33 pays acceptent des audits sur leurs centrales nucléaires

Un accord a été trouvé lors d’un séminaire sur la sûreté nucléaire à Paris. Le principe de l’évaluation obligatoire par les pairs n’a cependant pas été retenu.

EURACTIV.fr

Un accord a été trouvé lors d’un séminaire sur la sûreté nucléaire à Paris. Le principe de l’évaluation obligatoire par les pairs n’a cependant pas été retenu.

Après l’Europe, la communauté internationale s’est accordée, mardi 8 juin, sur la nécessité de soumettre systématiquement les centrales nucléaires à des tests de résistance. 

Trente-trois pays étaient réunis à Paris pour un séminaire sur la sûreté nucléaire organisé par la France. Il s’agissait de donner suite aux discussions entamées lors du sommet du G8 où l’accident nucléaire de Fukushima avait été évoqué. 
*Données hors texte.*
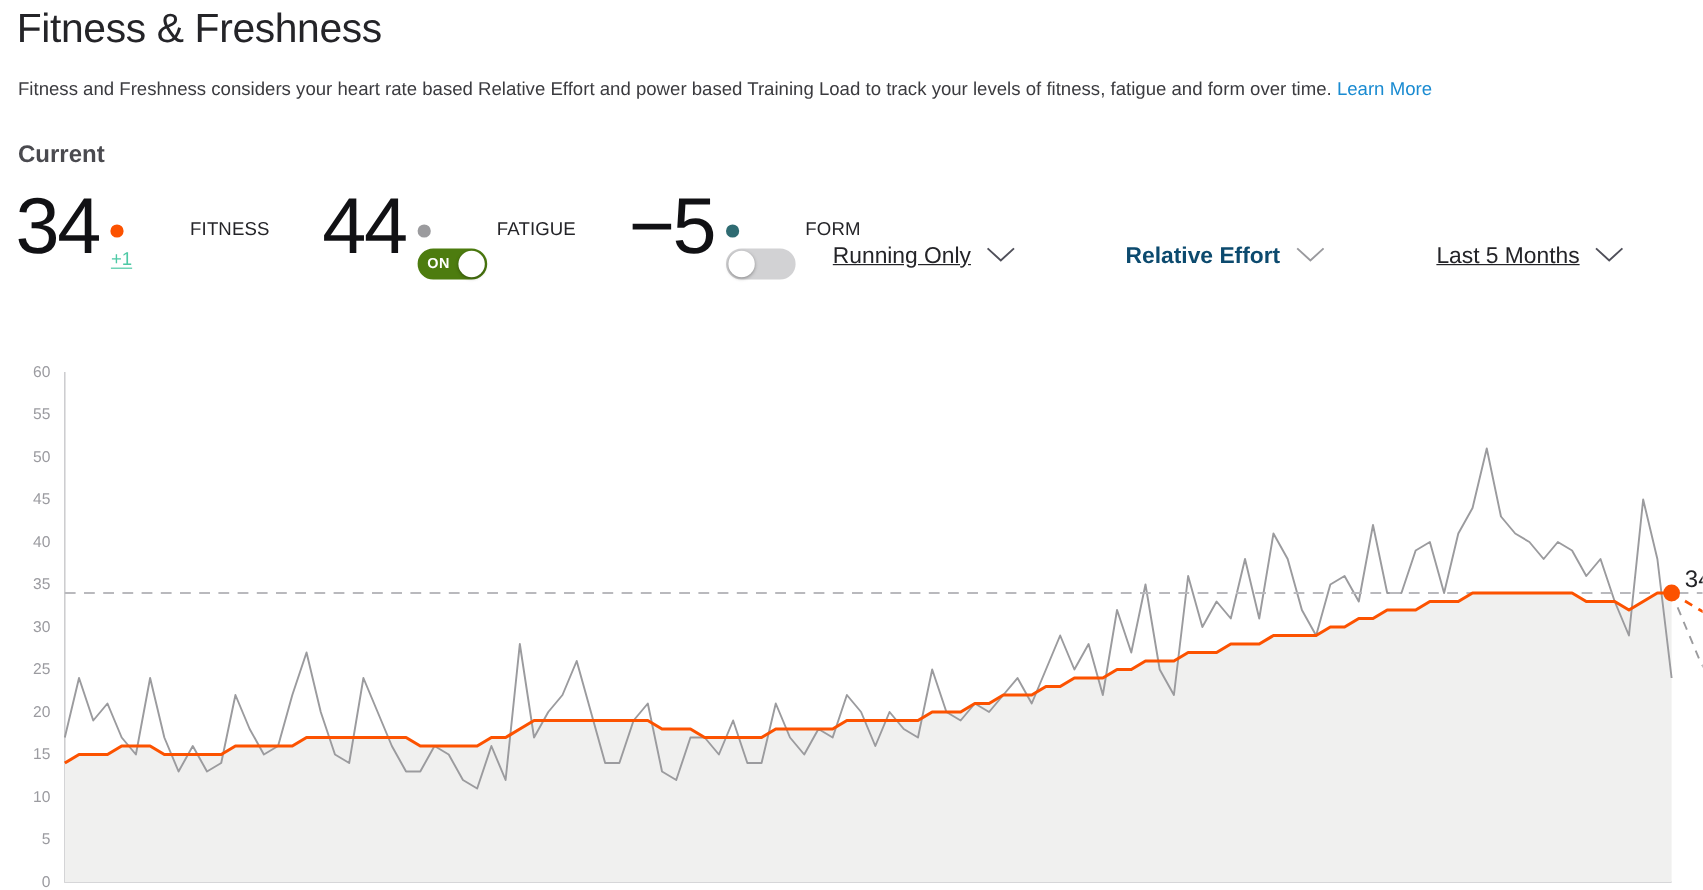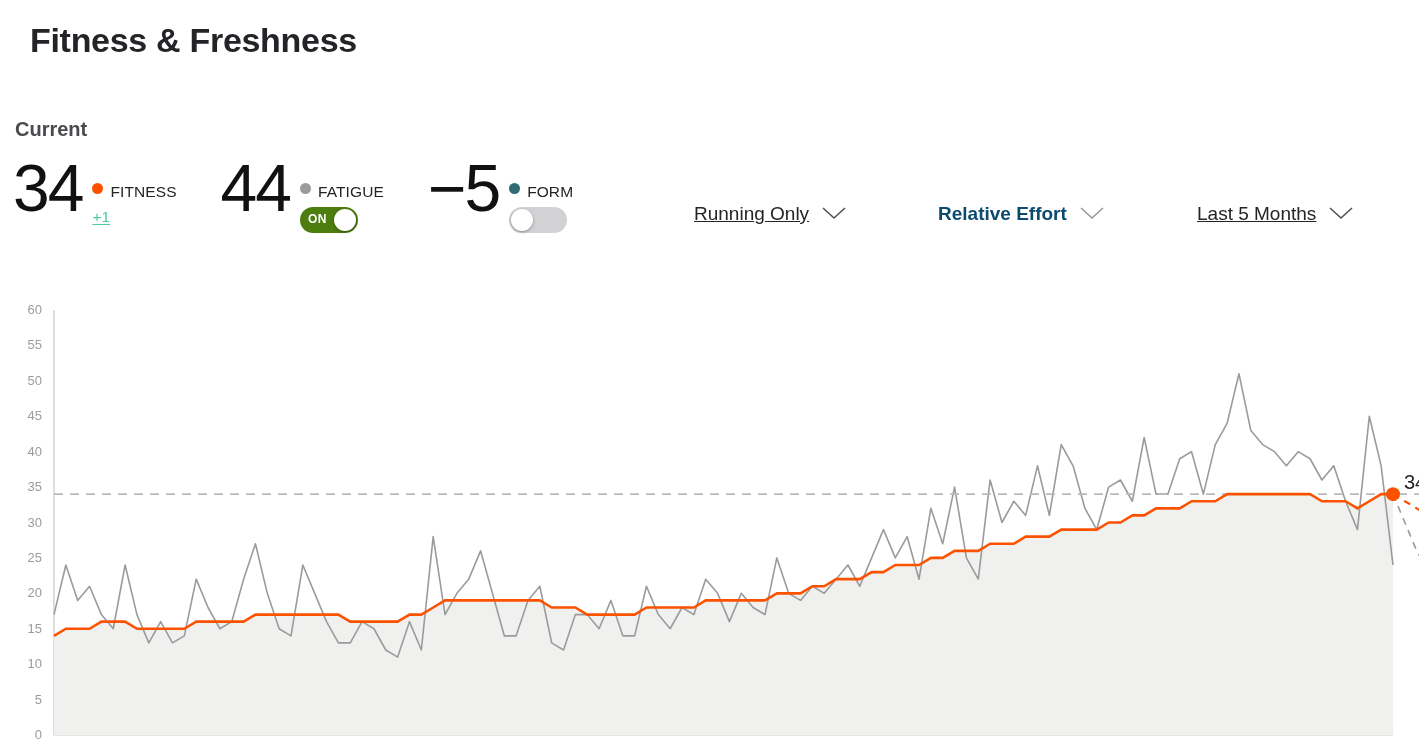--- a/index.html
+++ b/index.html
@@ -9,22 +9,22 @@
     background: #ffffff;
     font-family: "Liberation Sans", sans-serif;
     color: #242428;
     overflow: hidden;
   }
   .page { position: relative; width: 1419px; height: 742px; }
 
   
   .title {
     position: absolute; left: 14px; top: 2px;
-    font-size: 34px; font-weight: bold; letter-spacing: -0.3px;
-    color: #242428; line-height: 44px; margin: 16px;
+    font-size: 34px; font-weight: normal; letter-spacing: -0.3px;
+    color: #242428; line-height: 44px; margin: 0;
   }
   .subtitle {
     position: absolute; left: 15px; top: 64px;
     font-size: 15.5px; line-height: 22px; color: #3b3b3f;
     white-space: nowrap;
   }
   .learn-more { color: #1a8bd1; text-decoration: none; }
 
   
   .current-label {
@@ -37,21 +37,21 @@
   }
   .stat { display: flex; align-items: flex-start; }
   .stat-number {
     font-size: 66px; line-height: 66px; font-weight: normal;
     color: #111114; letter-spacing: -2px;
   }
   .stat-side {
     display: flex; flex-direction: column; align-items: flex-start;
     margin-left: 10px; padding-top: 28px;
   }
-  .legend-line { display: flex; align-items: flex-start; white-space: nowrap; }
+  .legend-line { display: flex; align-items: center; white-space: nowrap; gap: 48px; }
   .legend-dot { width: 11px; height: 11px; border-radius: 50%; display: inline-block; margin-right: 7px; }
   .legend-text { font-size: 15.5px; color: #242428; letter-spacing: 0.1px; }
   .delta {
     font-size: 15.5px; color: #4ec9a5; margin-top: 7px;
     text-decoration: underline; text-underline-offset: 2px;
   }
 
   
   .toggle {
     margin-top: 6px; width: 58px; height: 26px; border-radius: 13px;
@@ -84,20 +84,24 @@
   .chart-wrap { position: absolute; left: 0; top: 290px; width: 1419px; height: 452px; }
   svg.chart { position: absolute; left: 0; top: 0; }
 </style>
 </head>
 <body>
 
 <div class="page">
 
   <h1 class="title">Fitness &amp; Freshness</h1>
 
+  <div class="subtitle">
+    <span>Fitness and Freshness considers your heart rate based Relative Effort and power based Training Load to track your levels of fitness, fatigue and form over time.</span>
+    <a class="learn-more" href="#">Learn More</a>
+  </div>
 
   <div class="current-label">Current</div>
 
   <div class="stats-row">
 
     <div class="stat" style="margin-right:44px;">
       <div class="stat-number">34</div>
       <div class="stat-side">
         <div class="legend-line">
           <span class="legend-dot" style="background:#fc5200;"></span>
Scénarios invraisemblables

Un « large consensus s’est dessiné au sein des participants » sur la nécessité pour tous les pays disposant d’installations nucléaires de réaliser des « audits de sûreté », a indiqué Paris, qui présidait la rencontre, dans un communiqué.

Ces tests de résistance doivent permettre d’évaluer le niveau de sûreté des installations des pays concernés et leur capacité à résister à des événements majeurs.
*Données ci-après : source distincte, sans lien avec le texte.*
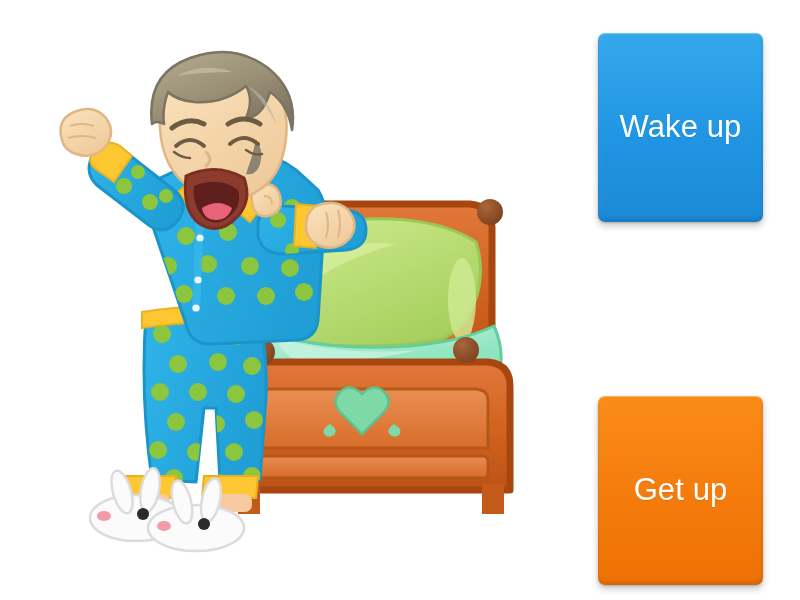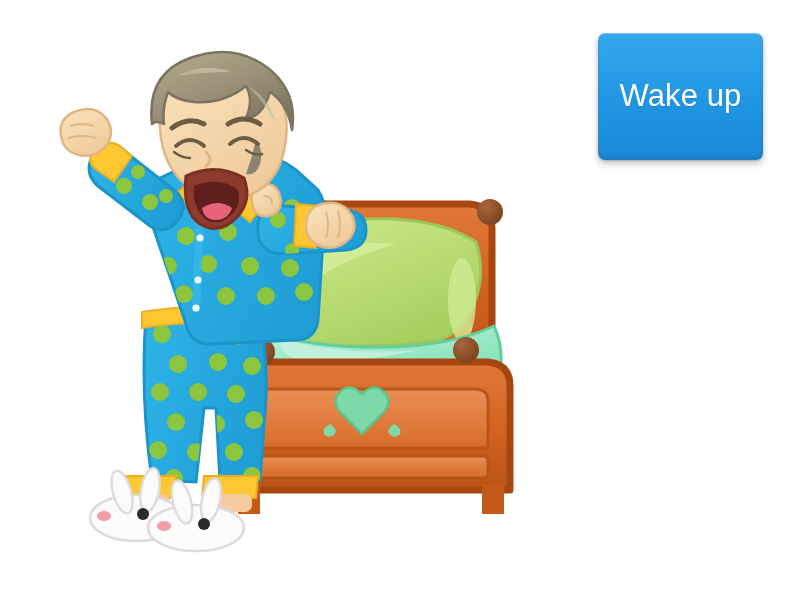--- a/index.html
+++ b/index.html
@@ -42,21 +42,21 @@
     position: absolute;
     left: 596px;
     top: 0;
     width: 204px;
     height: 600px;
   }
   .tile {
     position: absolute;
     left: 2px;
     width: 165px;
-    height: 127px;
+    height: 189px;
     border-radius: 7px;
     display: flex;
     align-items: center;
     justify-content: center;
     box-sizing: border-box;
     padding: 4px 9px;
     box-shadow: 0 4px 7px rgba(0,0,0,0.22),
                 0 1px 2px rgba(0,0,0,0.16);
     cursor: pointer;
     user-select: none;
@@ -352,15 +352,18 @@
     </svg>
   </div>
 
   <div id="answer-tiles">
 
     <div class="tile" id="tile-0" style="background: linear-gradient(rgb(53, 168, 236) 0%, rgb(33, 150, 227) 52%, rgb(27, 138, 214) 100%);">
       <span class="tile-label" style="color: rgb(255, 255, 255);">Wake up</span>
     </div>
 
 
+    <div class="tile" id="tile-2" style="background: linear-gradient(rgb(251, 140, 23) 0%, rgb(244, 124, 12) 52%, rgb(238, 113, 3) 100%);">
+      <span class="tile-label" style="color: rgb(255, 255, 255);">Get up</span>
+    </div>
 
   </div>
 </div>
 
 </body></html>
Ils devront ainsi prendre en compte des scénarios jusqu’ici jugés invraisemblables par les autorités de sûreté nucléaires des pays concernés.
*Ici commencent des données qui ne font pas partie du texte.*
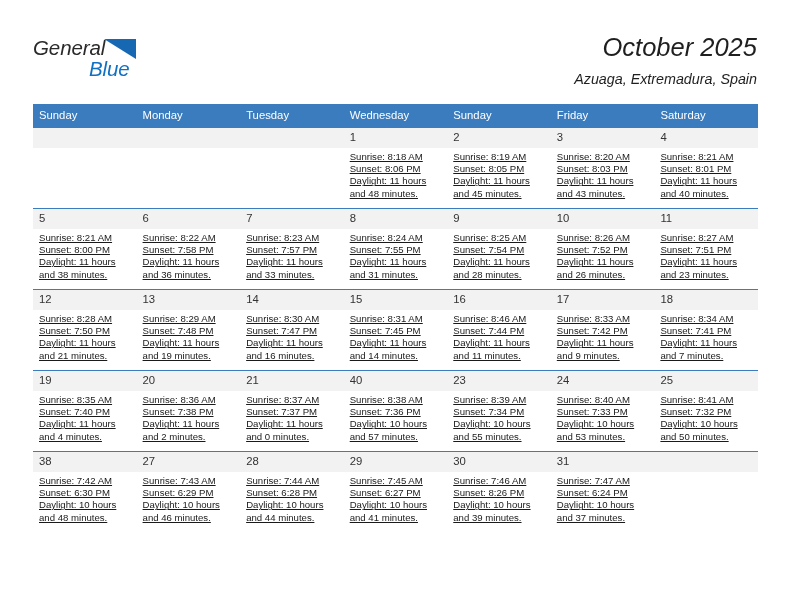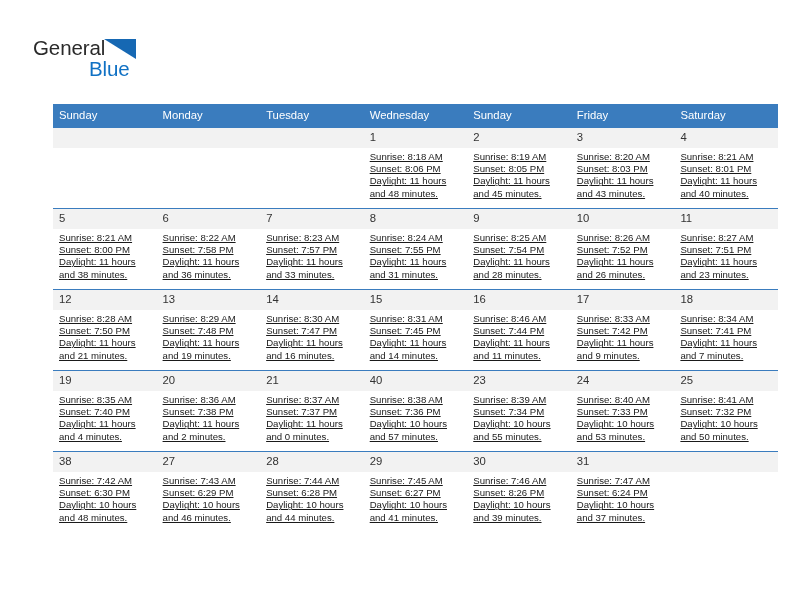--- a/index.html
+++ b/index.html
@@ -20,20 +20,21 @@
     height: 612px;
     box-sizing: border-box;
   }
 
   
   .header {
     position: absolute;
     left: 0; top: 0;
     width: 792px;
     height: 104px;
+    font-style: italic;
   }
   .logo {
     position: absolute;
     left: 33px;
     top: 36px;
     width: 120px;
     height: 46px;
   }
   .logo-general {
     position: absolute;
@@ -86,21 +87,20 @@
   }
 
   
   .calendar {
     position: absolute;
     left: 33px;
     top: 104px;
     width: 725px;
     border-collapse: collapse;
     table-layout: fixed;
-    margin-left: 20px;
   }
   .calendar th {
     background: #3a7cbe;
     color: #ffffff;
     font-weight: normal;
     font-size: 11.3px;
     text-align: left;
     padding: 5px 0 5px 6px;
     height: 12px;
     line-height: 13px;
@@ -150,20 +150,24 @@
 <div class="page">
 
   <div class="header">
 
     <div class="logo">
       <span class="logo-general">General</span>
       <span class="logo-tri"></span>
       <span class="logo-blue">Blue</span>
     </div>
 
+    <div class="title-block">
+      <div class="cal-title">October 2025</div>
+      <div class="cal-sub">Azuaga, Extremadura, Spain</div>
+    </div>
 
   </div>
 
   <table class="calendar">
     <thead>
       <tr>
         <th>Sunday</th>
         <th>Monday</th>
         <th>Tuesday</th>
         <th>Wednesday</th>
Les pays participants au séminaire de Paris rappellent dans leurs conclusions l’importance d’effectuer des revues périodiques de sûreté et de renforcer le rôle de l’Agence internationale pour l’énergie atomique (AIEA) et de l’agence de l’Organisation pour la coopération et le développement économiques (OCDE) pour l’énergie nucléaire (AEN).

Evaluation par les pairs?

« La présidence française du séminaire demande à l’AIEA de revoir ses standards de sûreté à la lumière de l’accident de Fukushima et de veiller à leur bonne application », lit-on dans le communiqué.

L’AIEA est notamment invitée à revoir ses normes en matière de construction et d’exploitation des centrales nucléaires en zones sismiques.

Mais pas question pour le moment de donner à l’AEIA des pouvoirs contraignants pour obliger les pays à respecter les normes internationales. 

Des participants à la rencontre ont cependant insisté sur l’importance d’une évaluation par leurs pairs de la sûreté des installations des pays concernés.

« L’idée qu’il fallait plus de revues par les pairs, en plus des stress-tests, est une idée qui a été constamment développée dans le tour de table », a déclaré la ministre française de l’Ecologie, Nathalie Kosciusko-Morizet.

Doris Leuthard, conseillère fédérale suisse chargée de l’Environnement, a pour sa part souhaité que les examens par les pairs ne soient pas simplement réalisés sur une base volontaire mais obligatoire.

Les conclusions du séminaire doivent être présentées mercredi les conclusions du séminaire aux autorités de sûreté nucléaire des pays de l’OCDE réunies à Paris. La synthèse des travaux de ces deux journées sera transmise à l’Aiea, avant sa réunion du 20 au 24 juin à Vienne sur le renforcement de la sûreté nucléaire à l’échelle mondiale.